Thursday, September 22, 2016

Part 1 - How Volkswagen is Helping us Repay the Planet for Its Sins

This is the first in a 5-part series about how buying a diesel vehicle in 2013 resulted in an electric car and renewable solar panels on our house in 2016. 

If you'd like to read all the parts of this series, you can see them here.
Part 1 - How Volkswagen is Helping us Repay the Planet for Its Sins
Part 2 - Our Search for a Cleaner Car
Part 3 - Buying a Used 2016 Chevrolet Volt
Part 4 - A Lesson on Creating Clean Energy at Home
Part 5 - Making the Decision to Add Solar to our Urban Roof

2013 was a big year for me. Jay and I bought our first home together. I got a new hip. I turned 42, which for Hitchhiker's Guide to the Galaxy fans IS significant). And after a year and a half of research, more than a dozen test drives and lots of talking with people, Jay and I bought a Volkswagen Golf TDI. It's a diesel, EPA 40 mpg and on long trips we get close to 42-43. The big deal about this car is that VW promoted this as a "clean diesel" that got good MPG, very nice performance and clean emissions, something that hadn't been available in a consumer vehicle.
I bought a new 2013 VW Golf TDI thinking I'd keep it for20 years. 
Now we're figuring out what to replace it with.

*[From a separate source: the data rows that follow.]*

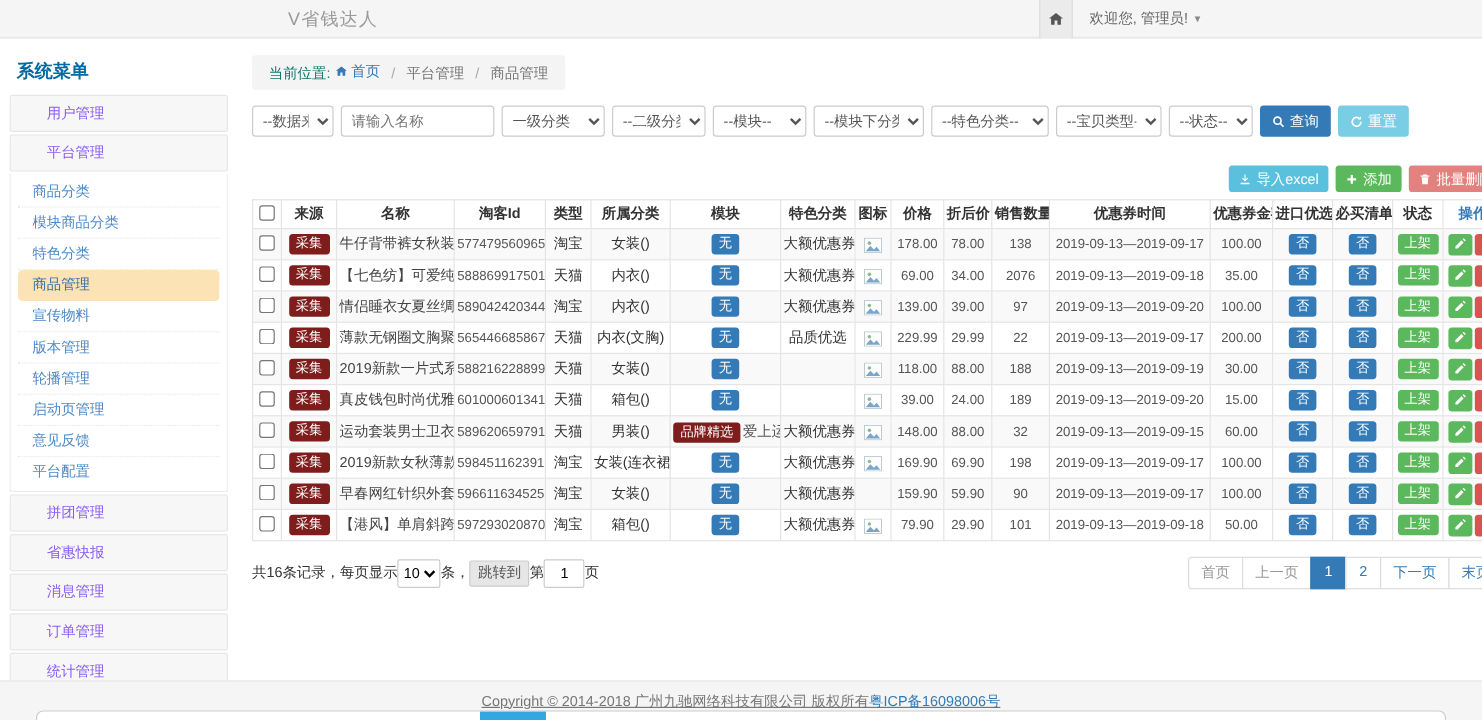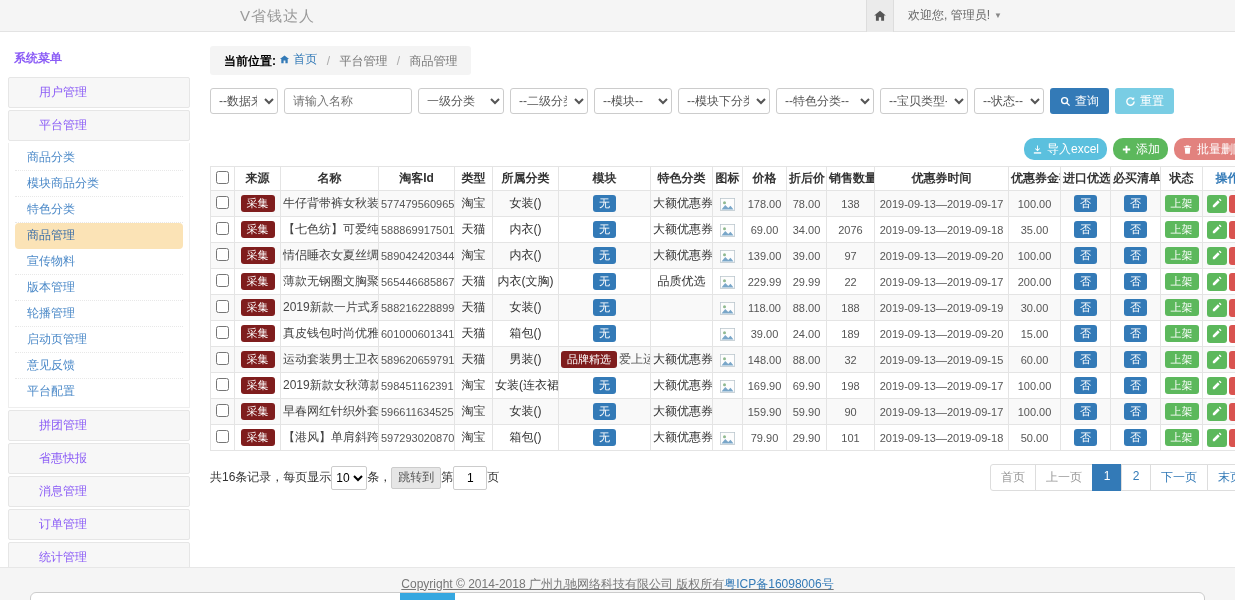--- a/index.html
+++ b/index.html
@@ -12,53 +12,53 @@
   .brand { position:absolute; left:240px; top:7px; font-size:15px; color:#9a9a9a; letter-spacing:1px; }
   .topbar-right { position:absolute; left:866px; top:0; height:100%; display:flex; align-items:center; }
   .home-btn { width:28px; height:32px; background:#ebebeb; border-left:1px solid #ddd; border-right:1px solid #ddd;
     display:flex; align-items:center; justify-content:center; cursor:pointer; }
   .welcome { padding-left:14px; color:#666; cursor:pointer; display:flex; align-items:center; gap:4px; }
   .welcome .caret { font-size:8px; color:#888; }
 
   
   .layout { display:flex; padding-top:14px; }
   .sidebar { flex:none; width:182px; margin-left:8px; }
-  .sidebar-title { color:#8b5cf6; font-size:12px; font-weight:bold; padding:4px 6px 10px 6px; }
+  .sidebar-title { color:#0369a1; font-size:15px; font-weight:bold; padding:4px 6px 10px 6px; }
   .menu-section { display:block; height:31px; line-height:29px; padding:0 30px; background:#f7f7f7;
     border:1px solid #e6e6e6; border-radius:2px; margin-bottom:2px; color:#8b5cf6; cursor:pointer; text-decoration:none; }
   .submenu { background:#fff; border:1px solid #eee; border-top:none; margin-bottom:2px; padding:2px 6px; }
   .submenu-item { display:block; height:26px; line-height:25px; padding:0 12px; color:#4b89c8; text-decoration:none;
     border-bottom:1px dotted #e8e8e8; cursor:pointer; }
   .submenu-item:last-child { border-bottom:none; }
   .submenu-item.active { background:#fbe3b6; border-radius:4px; border-bottom-color:transparent; color:#3a6ea8; }
 
   
   .main { flex:1; margin:0 8px 0 20px; }
   .breadcrumb { display:inline-block; background:#f4f4f4; border-radius:3px; padding:5px 14px; color:#777; }
-  .breadcrumb .pos { color:#000000;font-weight:bold; }
+  .breadcrumb .pos { color:#0f766e; }
   .breadcrumb .home-link { color:#337ab7; cursor:pointer; text-decoration:none; display:inline-flex; align-items:center; gap:3px; }
   .breadcrumb .sep { margin:0 6px; color:#aaa; }
   .breadcrumb .crumb { color:#777; }
 
   .filters { margin-top:13px; display:flex; align-items:center; gap:6px; }
   .fsel, .ftext { height:26px; border:1px solid #ccc; border-radius:3px; background:#fff; color:#555; font-size:12px;
     padding:0 4px; font-family:inherit; }
   .f-source { width:68px; } .f-name { width:128px; padding:0 8px; }
   .s0 { width:86px; } .s1 { width:78px; } .s2 { width:78px; } .s3 { width:92px; }
   .s4 { width:98px; } .s5 { width:88px; } .s6 { width:70px; }
   .btn { display:inline-flex; align-items:center; gap:4px; border:none; border-radius:3px; color:#fff;
     font-size:12px; padding:0 10px; height:26px; cursor:pointer; font-family:inherit; }
   .btn-primary { background:#337ab7; }
   .btn-info { background:#5bc0de; }
   .btn-info-light { background:#79cde4; }
   .btn-success { background:#5cb85c; }
   .btn-danger-light { background:#e2827e; }
 
   .toolbar { margin-top:24px; display:flex; justify-content:flex-end; gap:6px; }
-  .toolbar .btn { height:22px; padding:0 8px;border-radius:10px; }
+  .toolbar .btn { height:22px; padding:0 8px; }
 
   
   table.grid { width:100%; margin-top:6px; border-collapse:collapse; table-layout:fixed; }
   .grid th, .grid td { border:1px solid #e4e4e4; text-align:center; padding:3px 2px; height:26px;
     overflow:hidden; white-space:nowrap; }
   .grid th { font-weight:bold; color:#333; background:#fff; height:24px; }
   .grid tbody tr:nth-child(odd) { background:#f9f9f9; }
   .grid th.th-ops { color:#337ab7; }
   .t-name { color:#444; }
   .t-id, .t-num { color:#555; font-size:11px; }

Then last September the truth came out - VW lied. They had rigged the software in their engines to fib about the emissions when the car was being tested, but then programmed to burn inefficiently when running, releasing 40 times the nitrous oxide than the EPA allows. Not 4 times, not 10 times, 40 times. They said they were sorry. They sent us a $500 Visa gift card for Christmas. And last month, they offered to buy the car back. Since our vehicle is relatively new (a 2013) and only has 40,000 miles, we got a fair buyback offer and we took it.

Sometime this November, at the same VW dealership where we bought the car, we'll sell it back to them. They'll send a check to pay off the loan to the bank and give us a check for the difference. And then, we'll have a decision to make. Buy another car? Keep the windfall? 


We decided to make lemonade, a lot of lemonade, out of this literal lemon. I'll let you know how tasty it is in another blog entry.